PROBLEM DESCRIPTION - Search the entries below for "color: #d8d8d8;". Give that line and all the lines after it again, exactly, through the last, without pictures.

[Web interface edit records]
——
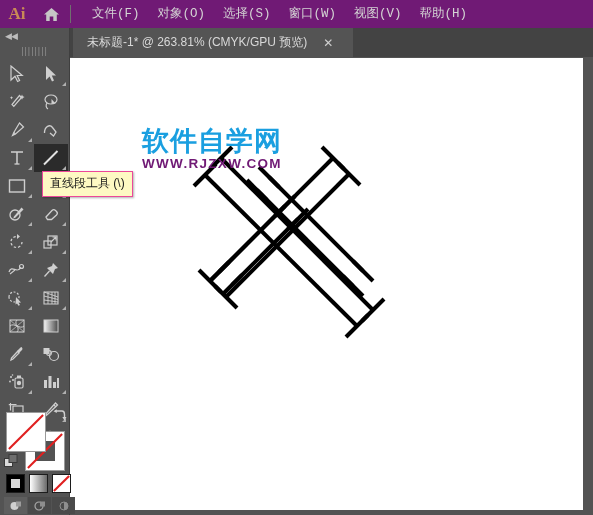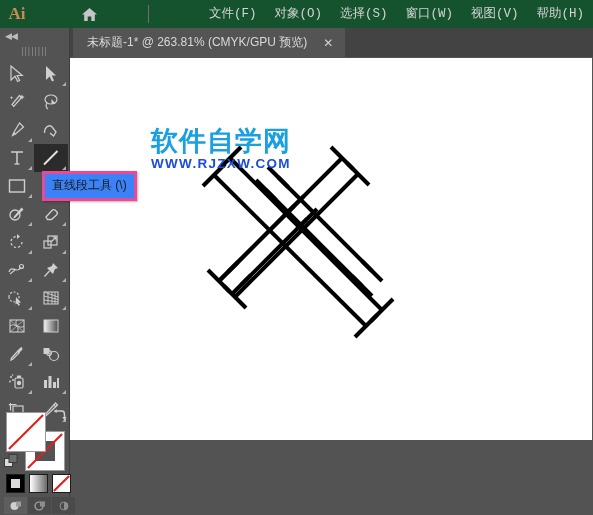--- a/index.html
+++ b/index.html
@@ -26,11 +26,10 @@
     position: absolute;
     left: 0; top: 0;
     width: 593px; height: 28px;
-    background: #14532d;
+    background: #701a75;
     display: flex;
     align-items: center;
     box-sizing: border-box;
-    justify-content: space-between;
   }
   .ai-logo {
     width: 34px;

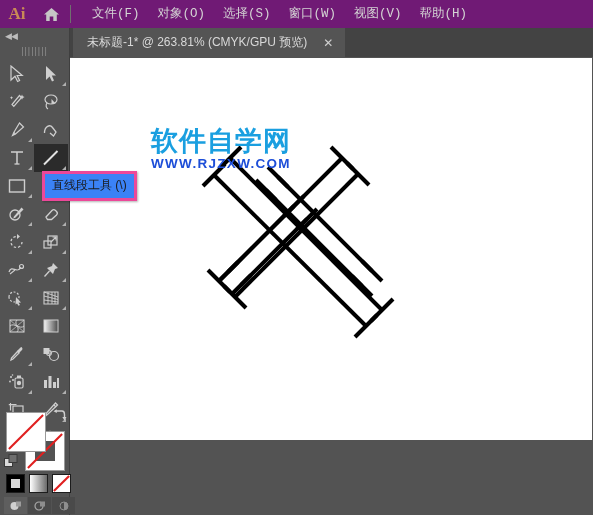--- a/index.html
+++ b/index.html
@@ -225,7 +225,7 @@
     background: #545454;
     display: flex;
     align-items: center;
-    padding: 0 12px 0 14px;
+    padding: 0 20px 0 14px;
     box-sizing: border-box;
     color: #d8d8d8;
     font-size: 12px;

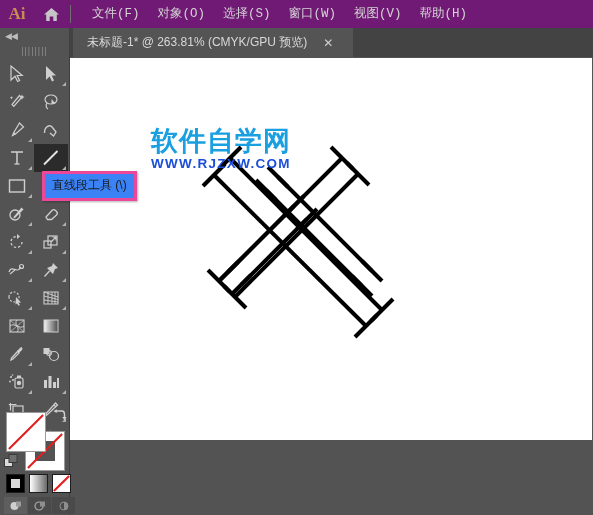--- a/index.html
+++ b/index.html
@@ -241,9 +241,9 @@
   
   .canvas {
     position: absolute;
-    left: 70px; top: 58px;
+    left: 61px; top: 58px;
     width: 522px;
-    height: 382px;
+    height: 452px;
     background: #ffffff;
     overflow: hidden;
   }

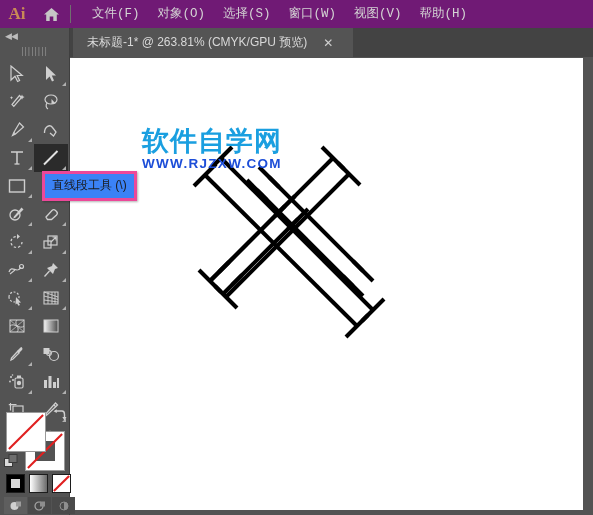--- a/index.html
+++ b/index.html
@@ -273,7 +273,7 @@
     font-family: "Liberation Sans", sans-serif;
     font-size: 13.5px;
     font-weight: bold;
-    color: #1d4ed8;
+    color: #701a75;
     letter-spacing: 1.3px;
     line-height: 15px;
     white-space: nowrap;

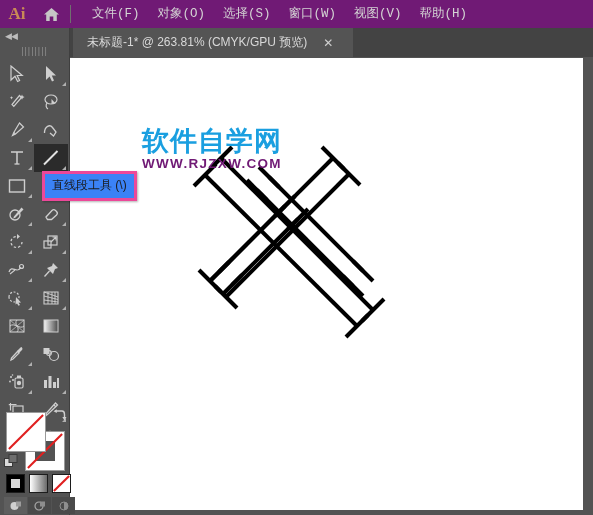--- a/index.html
+++ b/index.html
@@ -284,8 +284,8 @@
     position: absolute;
     left: 42px;
     top: 171px;
-    background: #3b82f6;
-    border: 3px solid #ec4899;
+    background: #fef9c3;
+    border: 1px solid #ec4899;
     color: #1a1a1a;
     font-size: 12px;
     padding: 3px 7px 4px 7px;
——
RESULT -
     color: #d8d8d8;
     font-size: 12px;

--- a/index.html
+++ b/index.html
@@ -241,9 +241,9 @@
   
   .canvas {
     position: absolute;
-    left: 70px; top: 58px;
+    left: 61px; top: 58px;
     width: 522px;
-    height: 382px;
+    height: 452px;
     background: #ffffff;
     overflow: hidden;
   }

--- a/index.html
+++ b/index.html
@@ -273,7 +273,7 @@
     font-family: "Liberation Sans", sans-serif;
     font-size: 13.5px;
     font-weight: bold;
-    color: #1d4ed8;
+    color: #701a75;
     letter-spacing: 1.3px;
     line-height: 15px;
     white-space: nowrap;

--- a/index.html
+++ b/index.html
@@ -284,8 +284,8 @@
     position: absolute;
     left: 42px;
     top: 171px;
-    background: #3b82f6;
-    border: 3px solid #ec4899;
+    background: #fef9c3;
+    border: 1px solid #ec4899;
     color: #1a1a1a;
     font-size: 12px;
     padding: 3px 7px 4px 7px;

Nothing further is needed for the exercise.